Extract every line from the records below that contains the word "class".

....

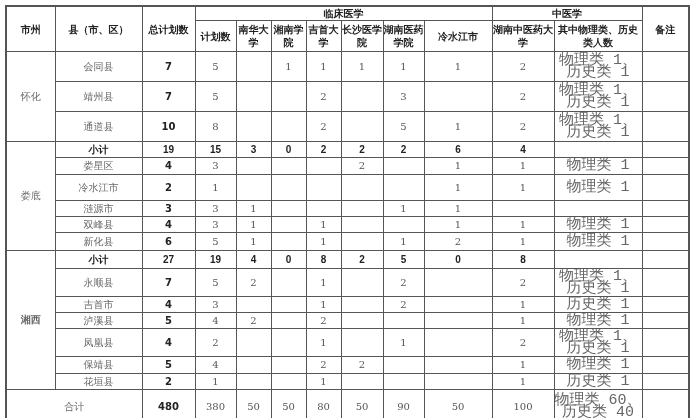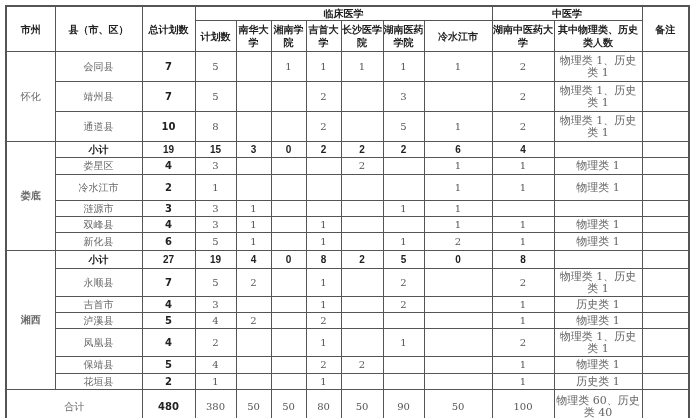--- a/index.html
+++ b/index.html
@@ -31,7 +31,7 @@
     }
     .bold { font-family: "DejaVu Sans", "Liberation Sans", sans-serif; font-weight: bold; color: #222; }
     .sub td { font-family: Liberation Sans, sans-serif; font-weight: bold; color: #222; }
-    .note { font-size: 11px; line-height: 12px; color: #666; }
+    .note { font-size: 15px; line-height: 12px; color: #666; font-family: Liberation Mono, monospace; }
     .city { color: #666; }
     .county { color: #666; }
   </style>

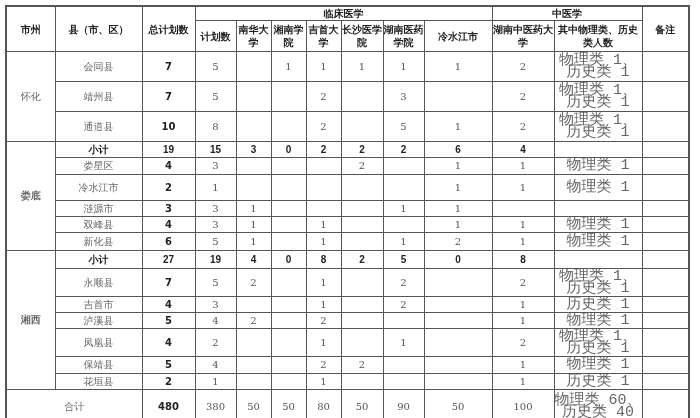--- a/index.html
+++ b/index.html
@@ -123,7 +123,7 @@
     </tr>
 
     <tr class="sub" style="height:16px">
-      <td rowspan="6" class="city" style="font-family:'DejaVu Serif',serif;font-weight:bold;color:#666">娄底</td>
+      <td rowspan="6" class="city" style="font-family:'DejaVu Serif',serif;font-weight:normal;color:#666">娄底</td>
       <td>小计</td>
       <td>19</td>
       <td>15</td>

....

### Expected answer
     <tr class="sub" style="height:16px">
-      <td rowspan="6" class="city" style="font-family:'DejaVu Serif',serif;font-weight:bold;color:#666">娄底</td>
+      <td rowspan="6" class="city" style="font-family:'DejaVu Serif',serif;font-weight:normal;color:#666">娄底</td>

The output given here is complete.